→ Before-and-after change data
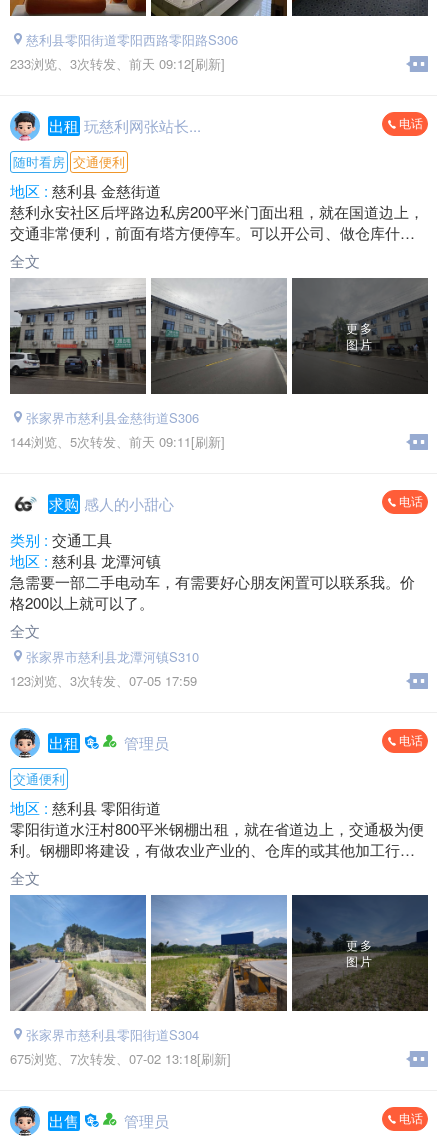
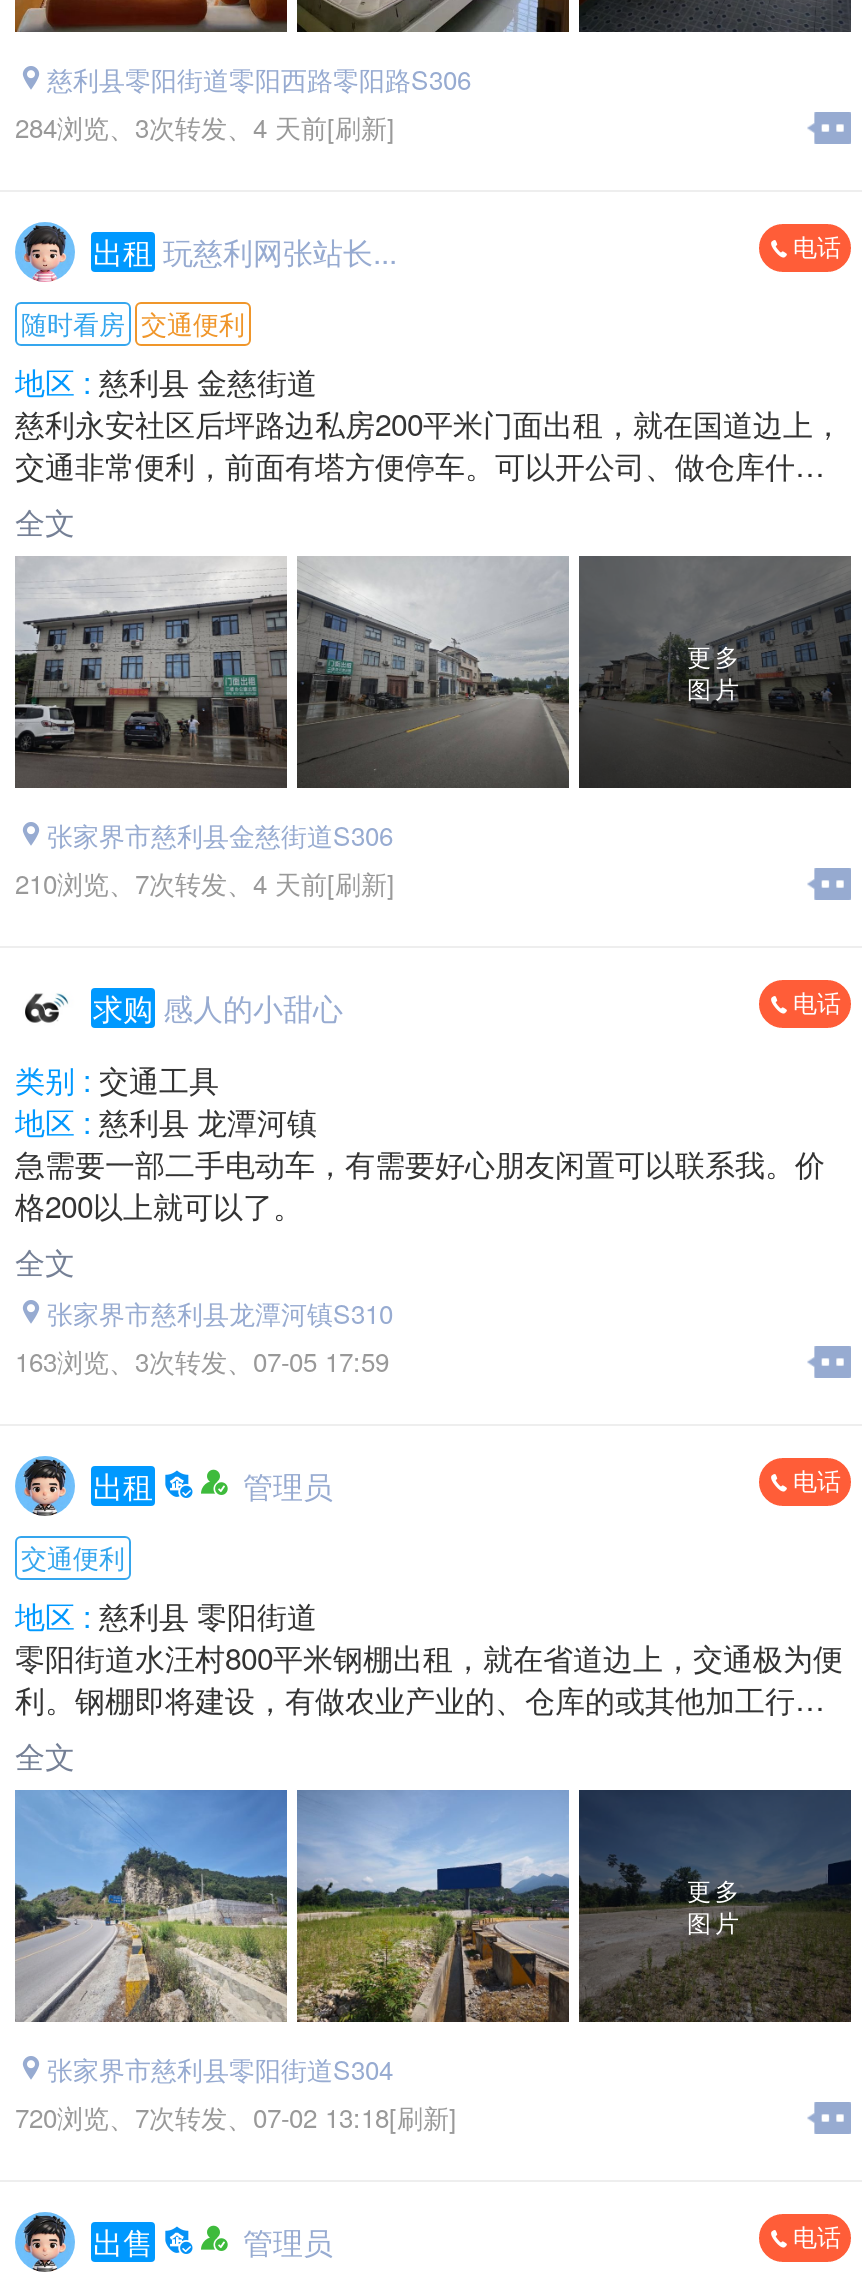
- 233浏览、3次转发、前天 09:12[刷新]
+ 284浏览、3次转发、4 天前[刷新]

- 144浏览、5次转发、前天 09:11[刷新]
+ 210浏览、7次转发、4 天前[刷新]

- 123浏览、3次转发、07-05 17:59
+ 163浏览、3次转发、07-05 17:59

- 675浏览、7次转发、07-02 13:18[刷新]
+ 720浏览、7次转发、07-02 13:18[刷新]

→ Exercise requirements
In the copy, include no pictures; transcribe every record above verbatim.

→ Task output
- 233浏览、3次转发、前天 09:12[刷新]
+ 284浏览、3次转发、4 天前[刷新]

- 144浏览、5次转发、前天 09:11[刷新]
+ 210浏览、7次转发、4 天前[刷新]

- 123浏览、3次转发、07-05 17:59
+ 163浏览、3次转发、07-05 17:59

- 675浏览、7次转发、07-02 13:18[刷新]
+ 720浏览、7次转发、07-02 13:18[刷新]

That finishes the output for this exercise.